Payment posting –  Payment posting involves posting and deposit functions and reconciling posting activities with deposits.

Paper billing is not the first option for billing medical claims, but it is sometimes a necessary task. Of course, the electronic claims process is much simpler and faster compared to the manual paper billing process.

Most of the larger insurance payers offer electronic claim filing. You can choose between direct billing or set up an account with a clearing house.

A clearinghouse is a company that will accept all of your claims and electronically forward them to insurance payers for processing. They also have edits in place to check for errors on your claim to help avoid billing delays.

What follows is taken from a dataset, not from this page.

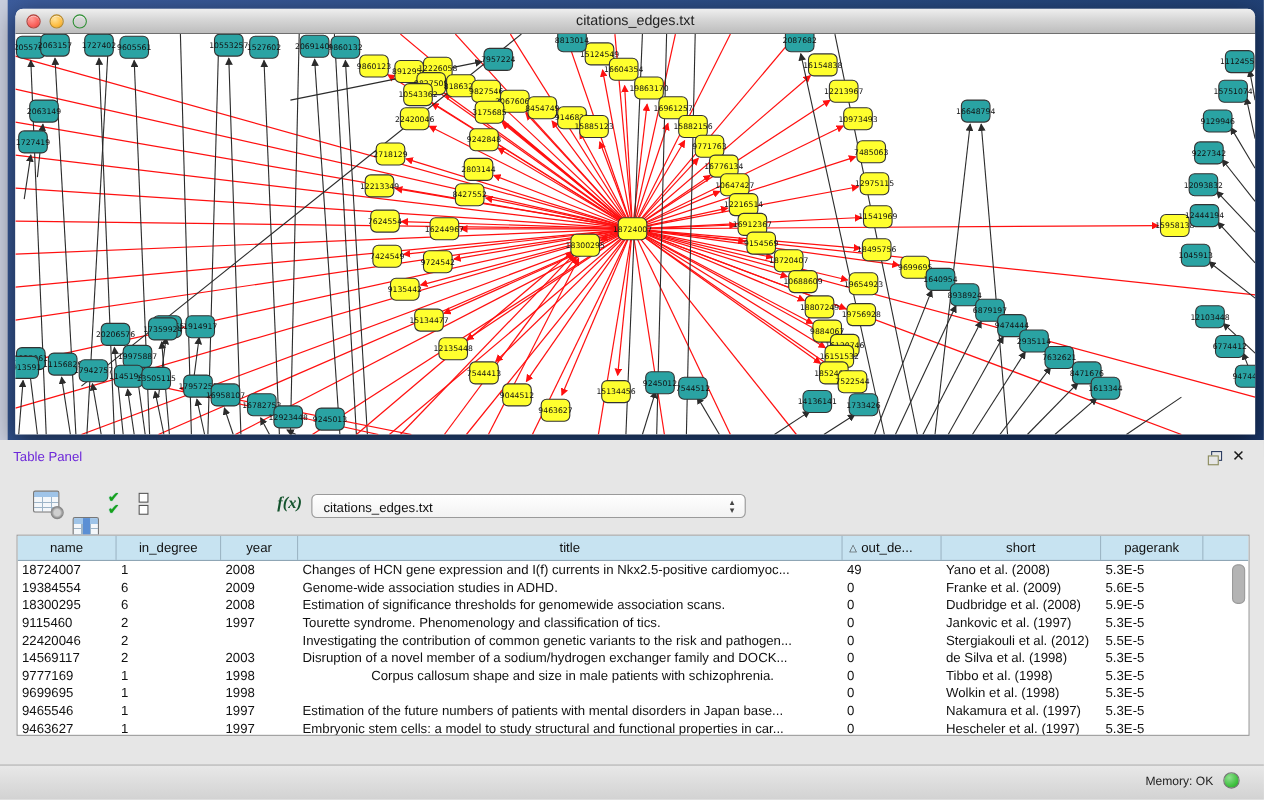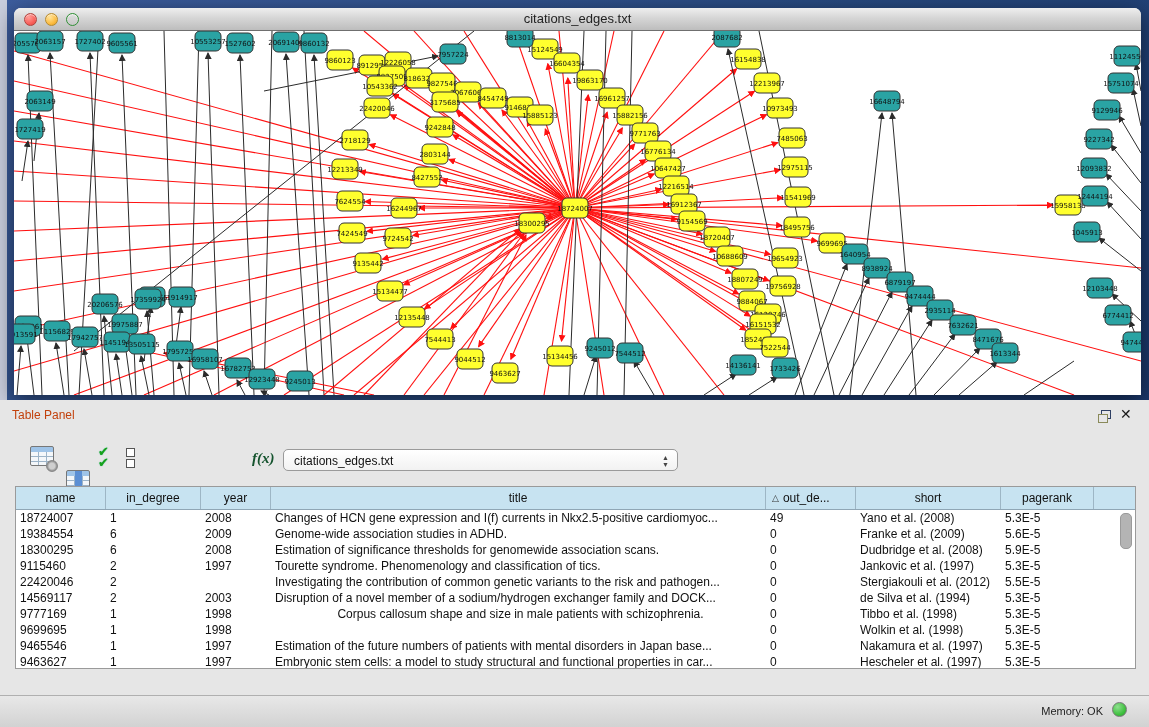"Table Panel" .panel-title { color: #c2410c -> #6d28d9 }
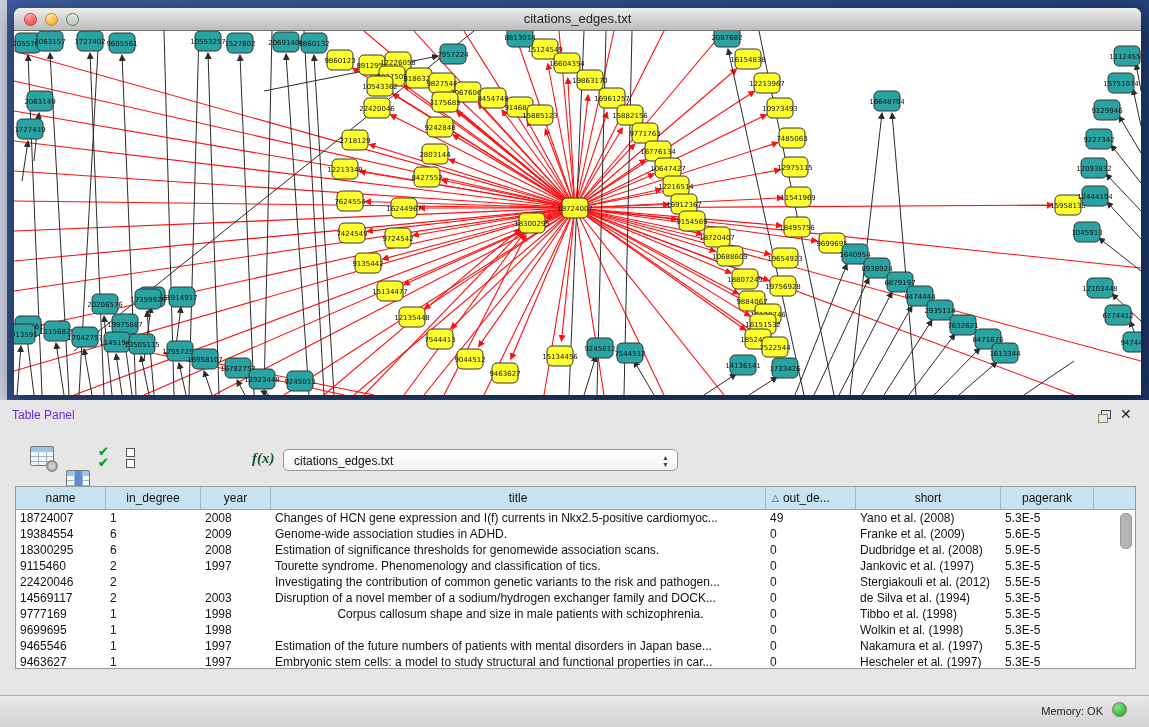"de Silva et al. (1994)" div.g-cell { text: 1994 -> 1998 }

The main benefit of electronic invoicing, whether you use clearinghouse or direct invoice, is that it will speed up the processing of your claims. Paper billing can take up to 45 days to process.

You’ll want to familiarize yourself with these terms related to health insurance, medical billing, medical coding, payment technology, and health information technology.

Medical claims processing
You will need to understand electronic claim billing with electronic versions of forms, which are accepted by Medicare, Medicaid, and most insurance companies. However, paper billing claims still exist and you will need to be familiar to process them.

Medical billing to Medicare, Medicaid and Tricare
These government payers are an important part of medical billing. You will need to fully familiarize yourself with its processes. Explore each one in depth, as well as some of the top private insurance companies.


Published by 1healthcare

Medical Billing, Medical Coding, Hospital Revenue Cycle management.